Available records ::
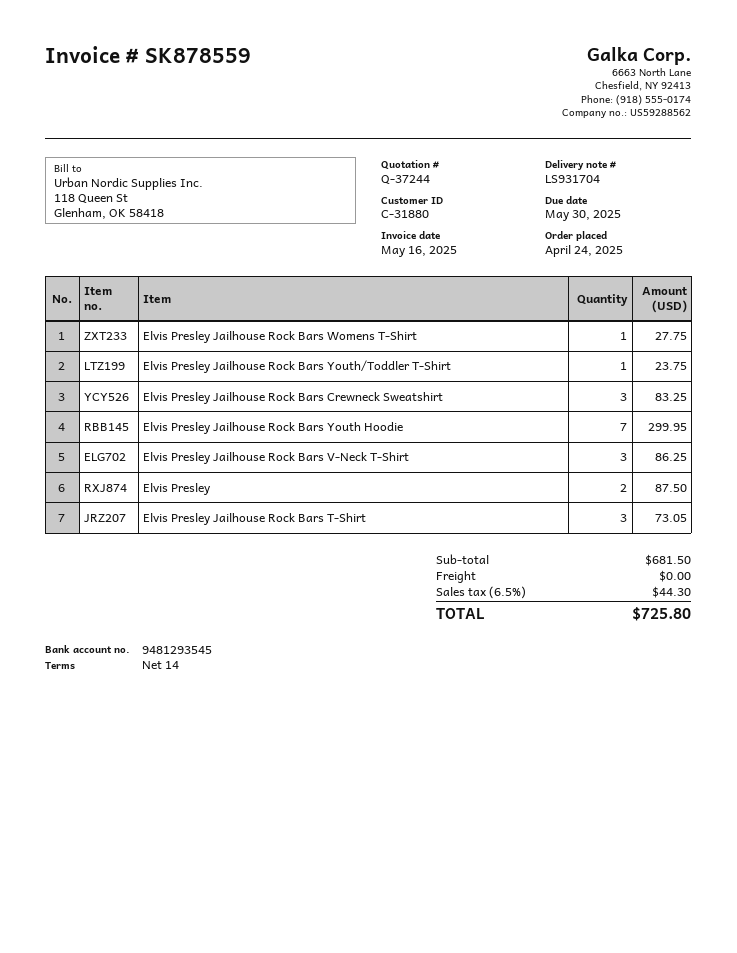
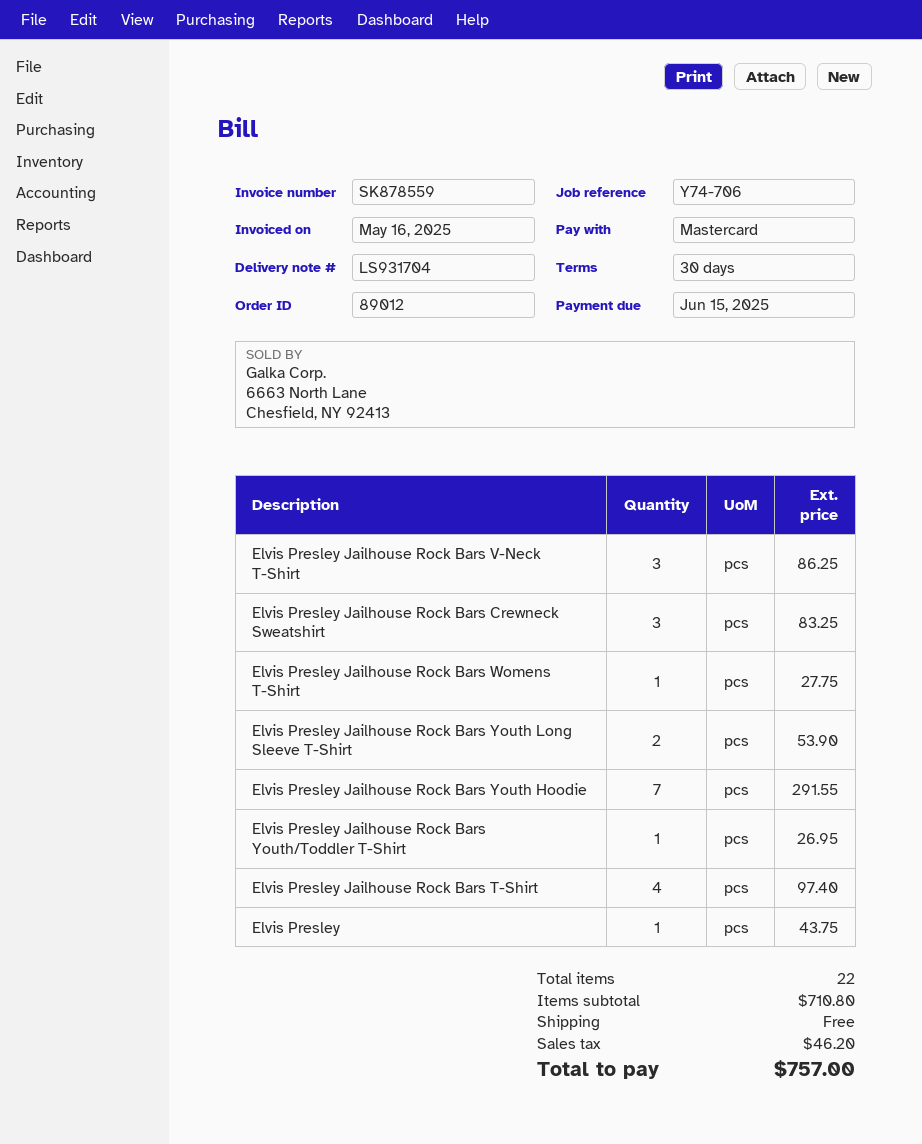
payment terms: 14 days -> 30 days
due date: 2025-05-30 -> 2025-06-15
Elvis Presley Jailhouse Rock Bars Youth/Toddler T-Shirt: 1 for 23.75 -> 1 for 26.95
Elvis Presley Jailhouse Rock Bars Youth Hoodie: 7 for 299.95 -> 7 for 291.55
Elvis Presley: 2 for 87.50 -> 1 for 43.75
Elvis Presley Jailhouse Rock Bars T-Shirt: 3 for 73.05 -> 4 for 97.40
Elvis Presley Jailhouse Rock Bars Youth Long Sleeve T-Shirt: none -> 2 for 53.90
subtotal: 681.50 -> 710.80
tax: 44.30 -> 46.20
total: 725.80 -> 757.00

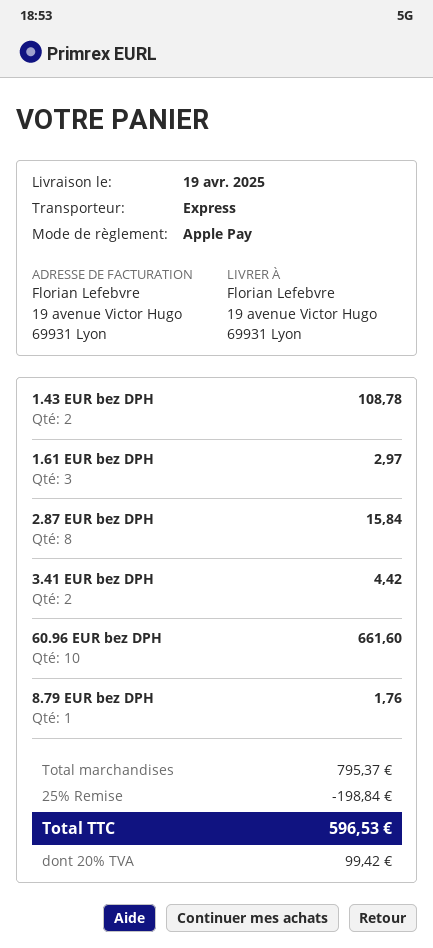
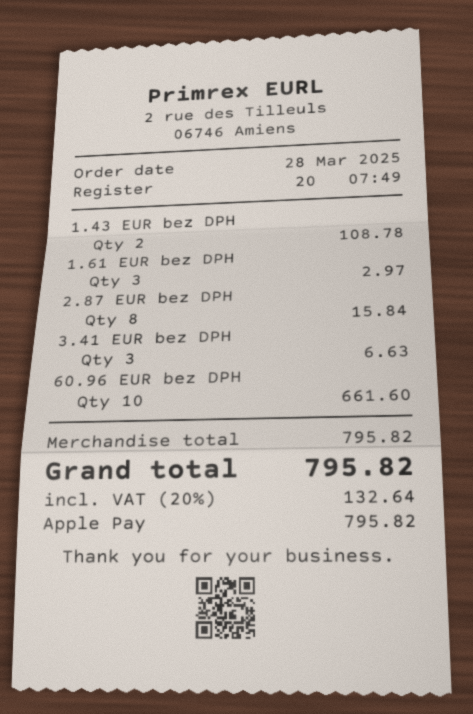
3.41 EUR bez DPH: 2 for 4.42 -> 3 for 6.63
8.79 EUR bez DPH: 1 for 1.76 -> none
subtotal: 795.37 -> 795.82
discount: 25% = 198.84 -> none
tax: 20% = 99.42 -> 20% = 132.64
total: 596.53 -> 795.82

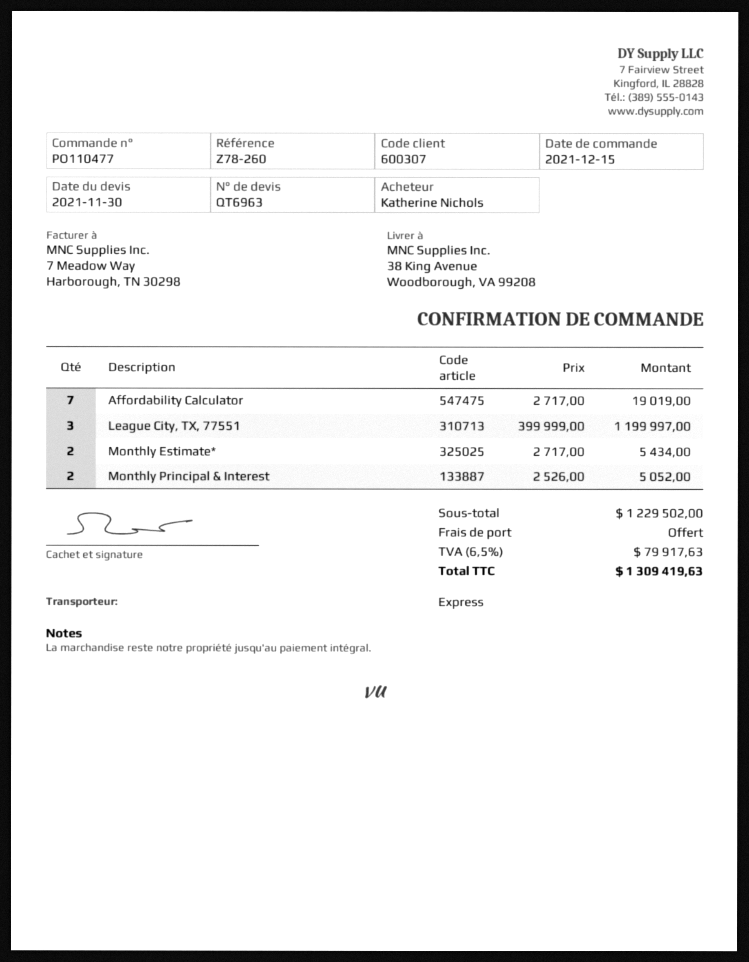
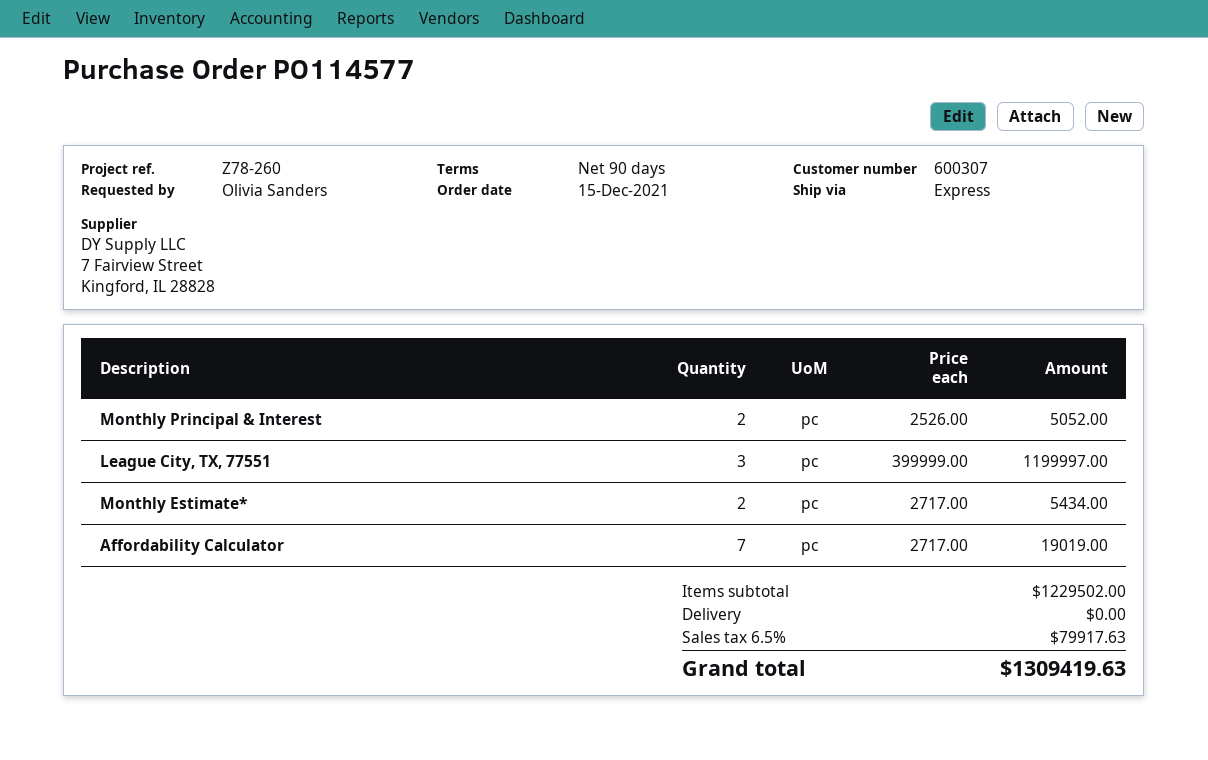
order number: PO110477 -> PO114577
ordered by: Katherine Nichols -> Olivia Sanders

Task description :: From the listing above, copy out each line where the word "Youth" appears.

Response ::
Elvis Presley Jailhouse Rock Bars Youth/Toddler T-Shirt: 1 for 23.75 -> 1 for 26.95
Elvis Presley Jailhouse Rock Bars Youth Hoodie: 7 for 299.95 -> 7 for 291.55
Elvis Presley Jailhouse Rock Bars Youth Long Sleeve T-Shirt: none -> 2 for 53.90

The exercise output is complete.